===== AVAILABLE RECORDS

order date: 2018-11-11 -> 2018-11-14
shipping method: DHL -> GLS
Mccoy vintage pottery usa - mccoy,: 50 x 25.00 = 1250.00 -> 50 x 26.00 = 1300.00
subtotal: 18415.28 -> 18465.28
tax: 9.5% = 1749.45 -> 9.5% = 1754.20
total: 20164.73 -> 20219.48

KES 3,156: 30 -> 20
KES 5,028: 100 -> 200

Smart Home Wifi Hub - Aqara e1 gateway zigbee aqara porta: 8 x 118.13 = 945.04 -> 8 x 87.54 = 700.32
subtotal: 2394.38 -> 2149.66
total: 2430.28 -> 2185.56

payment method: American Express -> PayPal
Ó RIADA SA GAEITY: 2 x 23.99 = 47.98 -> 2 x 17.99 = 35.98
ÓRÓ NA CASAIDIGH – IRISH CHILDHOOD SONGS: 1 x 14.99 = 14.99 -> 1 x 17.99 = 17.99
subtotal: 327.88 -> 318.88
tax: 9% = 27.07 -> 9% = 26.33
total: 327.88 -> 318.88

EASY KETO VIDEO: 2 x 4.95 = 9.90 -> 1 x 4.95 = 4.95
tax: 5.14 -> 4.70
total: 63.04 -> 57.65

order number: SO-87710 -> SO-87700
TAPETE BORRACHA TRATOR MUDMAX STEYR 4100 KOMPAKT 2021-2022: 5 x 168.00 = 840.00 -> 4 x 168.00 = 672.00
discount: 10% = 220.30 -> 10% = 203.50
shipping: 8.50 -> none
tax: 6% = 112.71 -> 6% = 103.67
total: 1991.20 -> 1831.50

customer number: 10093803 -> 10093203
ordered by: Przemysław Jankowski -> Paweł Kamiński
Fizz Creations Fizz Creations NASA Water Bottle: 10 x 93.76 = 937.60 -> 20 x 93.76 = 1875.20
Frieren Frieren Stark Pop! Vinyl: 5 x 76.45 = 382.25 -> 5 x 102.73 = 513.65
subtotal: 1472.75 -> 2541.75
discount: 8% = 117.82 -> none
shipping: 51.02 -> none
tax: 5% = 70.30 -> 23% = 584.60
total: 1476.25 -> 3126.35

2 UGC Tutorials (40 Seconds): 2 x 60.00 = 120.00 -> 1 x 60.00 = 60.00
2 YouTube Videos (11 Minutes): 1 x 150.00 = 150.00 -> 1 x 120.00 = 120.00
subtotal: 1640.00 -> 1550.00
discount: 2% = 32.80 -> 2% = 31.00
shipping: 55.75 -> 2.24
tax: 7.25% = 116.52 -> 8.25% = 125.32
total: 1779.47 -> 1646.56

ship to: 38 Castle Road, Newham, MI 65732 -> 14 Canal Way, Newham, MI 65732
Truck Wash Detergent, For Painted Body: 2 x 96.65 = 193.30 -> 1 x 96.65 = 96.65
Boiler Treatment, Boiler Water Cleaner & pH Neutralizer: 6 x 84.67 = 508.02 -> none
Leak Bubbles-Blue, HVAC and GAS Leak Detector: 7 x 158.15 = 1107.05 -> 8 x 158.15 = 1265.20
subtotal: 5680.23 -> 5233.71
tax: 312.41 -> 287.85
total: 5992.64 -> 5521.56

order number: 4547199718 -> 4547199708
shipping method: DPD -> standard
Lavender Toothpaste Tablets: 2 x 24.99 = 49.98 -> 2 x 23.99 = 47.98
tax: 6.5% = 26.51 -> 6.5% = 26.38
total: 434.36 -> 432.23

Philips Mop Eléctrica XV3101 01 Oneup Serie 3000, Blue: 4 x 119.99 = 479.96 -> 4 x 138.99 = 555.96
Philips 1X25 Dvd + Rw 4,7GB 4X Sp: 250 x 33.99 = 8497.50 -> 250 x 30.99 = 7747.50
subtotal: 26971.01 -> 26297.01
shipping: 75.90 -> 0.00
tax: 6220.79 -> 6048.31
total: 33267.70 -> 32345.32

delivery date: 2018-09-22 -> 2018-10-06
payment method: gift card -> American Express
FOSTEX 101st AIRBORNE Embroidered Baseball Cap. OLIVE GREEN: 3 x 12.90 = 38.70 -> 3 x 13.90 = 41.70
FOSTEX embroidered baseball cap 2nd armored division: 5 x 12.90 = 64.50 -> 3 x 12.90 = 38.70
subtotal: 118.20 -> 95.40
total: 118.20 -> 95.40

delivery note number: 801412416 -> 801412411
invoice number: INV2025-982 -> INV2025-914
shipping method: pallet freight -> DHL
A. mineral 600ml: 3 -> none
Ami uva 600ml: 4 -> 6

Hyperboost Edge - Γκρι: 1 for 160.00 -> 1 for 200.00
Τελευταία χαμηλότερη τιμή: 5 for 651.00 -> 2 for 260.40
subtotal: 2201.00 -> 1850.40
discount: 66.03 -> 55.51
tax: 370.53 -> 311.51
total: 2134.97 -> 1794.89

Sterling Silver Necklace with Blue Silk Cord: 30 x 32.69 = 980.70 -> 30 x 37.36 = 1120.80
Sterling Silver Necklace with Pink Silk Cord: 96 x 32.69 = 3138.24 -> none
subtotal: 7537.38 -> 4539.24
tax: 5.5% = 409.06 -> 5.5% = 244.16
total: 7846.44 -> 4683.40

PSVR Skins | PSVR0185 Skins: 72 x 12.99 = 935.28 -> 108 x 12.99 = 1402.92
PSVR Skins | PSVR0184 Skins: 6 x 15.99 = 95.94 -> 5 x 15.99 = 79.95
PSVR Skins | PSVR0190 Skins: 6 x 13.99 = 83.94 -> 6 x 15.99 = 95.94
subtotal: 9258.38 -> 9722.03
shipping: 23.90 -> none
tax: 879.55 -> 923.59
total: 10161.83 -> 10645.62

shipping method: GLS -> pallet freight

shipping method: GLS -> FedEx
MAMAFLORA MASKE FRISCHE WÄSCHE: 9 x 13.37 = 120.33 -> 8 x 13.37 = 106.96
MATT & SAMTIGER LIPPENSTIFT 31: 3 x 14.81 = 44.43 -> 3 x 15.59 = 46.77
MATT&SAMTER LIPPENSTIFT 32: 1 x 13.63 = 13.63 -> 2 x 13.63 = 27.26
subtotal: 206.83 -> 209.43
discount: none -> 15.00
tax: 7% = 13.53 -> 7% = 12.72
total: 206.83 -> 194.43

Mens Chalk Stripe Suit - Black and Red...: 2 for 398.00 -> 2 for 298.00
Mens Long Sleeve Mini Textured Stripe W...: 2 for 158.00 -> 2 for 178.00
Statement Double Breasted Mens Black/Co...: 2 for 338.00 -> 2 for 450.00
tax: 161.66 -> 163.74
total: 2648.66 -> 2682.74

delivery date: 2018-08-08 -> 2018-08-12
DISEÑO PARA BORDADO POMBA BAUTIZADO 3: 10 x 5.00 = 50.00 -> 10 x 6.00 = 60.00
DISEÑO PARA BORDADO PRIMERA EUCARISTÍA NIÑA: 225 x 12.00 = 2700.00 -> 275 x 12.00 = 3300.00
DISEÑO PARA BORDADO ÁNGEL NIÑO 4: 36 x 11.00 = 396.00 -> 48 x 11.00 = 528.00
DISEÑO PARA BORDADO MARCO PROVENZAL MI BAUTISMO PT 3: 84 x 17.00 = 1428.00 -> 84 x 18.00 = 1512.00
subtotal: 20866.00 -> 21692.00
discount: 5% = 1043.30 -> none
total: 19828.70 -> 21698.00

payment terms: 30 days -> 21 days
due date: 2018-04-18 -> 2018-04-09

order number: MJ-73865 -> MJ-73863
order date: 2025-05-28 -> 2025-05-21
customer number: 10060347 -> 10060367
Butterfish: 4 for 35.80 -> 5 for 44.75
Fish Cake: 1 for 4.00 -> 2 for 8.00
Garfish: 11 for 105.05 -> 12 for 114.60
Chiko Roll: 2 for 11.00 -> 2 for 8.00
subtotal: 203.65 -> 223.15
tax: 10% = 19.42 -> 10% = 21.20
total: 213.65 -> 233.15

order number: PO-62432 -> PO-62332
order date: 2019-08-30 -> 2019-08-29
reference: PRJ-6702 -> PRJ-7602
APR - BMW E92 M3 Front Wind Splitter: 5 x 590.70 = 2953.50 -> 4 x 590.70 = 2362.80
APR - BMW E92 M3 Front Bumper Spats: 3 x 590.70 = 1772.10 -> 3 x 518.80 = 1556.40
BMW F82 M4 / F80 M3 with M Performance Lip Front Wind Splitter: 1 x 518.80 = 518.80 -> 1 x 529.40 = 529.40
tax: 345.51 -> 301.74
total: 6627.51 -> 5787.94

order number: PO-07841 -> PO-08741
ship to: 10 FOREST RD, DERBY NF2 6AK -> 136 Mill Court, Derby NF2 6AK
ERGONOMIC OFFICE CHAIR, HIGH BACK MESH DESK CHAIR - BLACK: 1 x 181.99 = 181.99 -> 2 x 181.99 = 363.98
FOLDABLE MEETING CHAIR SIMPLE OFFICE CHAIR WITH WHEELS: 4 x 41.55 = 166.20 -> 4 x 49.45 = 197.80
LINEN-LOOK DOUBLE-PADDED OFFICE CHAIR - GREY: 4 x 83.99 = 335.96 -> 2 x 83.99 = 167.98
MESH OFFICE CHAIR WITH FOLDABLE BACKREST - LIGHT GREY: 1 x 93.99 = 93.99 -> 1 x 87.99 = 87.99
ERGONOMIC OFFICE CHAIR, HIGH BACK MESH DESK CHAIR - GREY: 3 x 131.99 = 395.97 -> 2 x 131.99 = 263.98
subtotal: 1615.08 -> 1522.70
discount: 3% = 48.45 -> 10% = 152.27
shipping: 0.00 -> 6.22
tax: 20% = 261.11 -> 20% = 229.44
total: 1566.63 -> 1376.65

==========

YOUR TASK ->
Please give an exact copy of the lines above, beginning with the line containing "Philips 1X25 Dvd" and running through the line containing "tax: 370.53 -> 311.51", and of no other lines.

OUTPUT BELOW ->
Philips 1X25 Dvd + Rw 4,7GB 4X Sp: 250 x 33.99 = 8497.50 -> 250 x 30.99 = 7747.50
subtotal: 26971.01 -> 26297.01
shipping: 75.90 -> 0.00
tax: 6220.79 -> 6048.31
total: 33267.70 -> 32345.32

delivery date: 2018-09-22 -> 2018-10-06
payment method: gift card -> American Express
FOSTEX 101st AIRBORNE Embroidered Baseball Cap. OLIVE GREEN: 3 x 12.90 = 38.70 -> 3 x 13.90 = 41.70
FOSTEX embroidered baseball cap 2nd armored division: 5 x 12.90 = 64.50 -> 3 x 12.90 = 38.70
subtotal: 118.20 -> 95.40
total: 118.20 -> 95.40

delivery note number: 801412416 -> 801412411
invoice number: INV2025-982 -> INV2025-914
shipping method: pallet freight -> DHL
A. mineral 600ml: 3 -> none
Ami uva 600ml: 4 -> 6

Hyperboost Edge - Γκρι: 1 for 160.00 -> 1 for 200.00
Τελευταία χαμηλότερη τιμή: 5 for 651.00 -> 2 for 260.40
subtotal: 2201.00 -> 1850.40
discount: 66.03 -> 55.51
tax: 370.53 -> 311.51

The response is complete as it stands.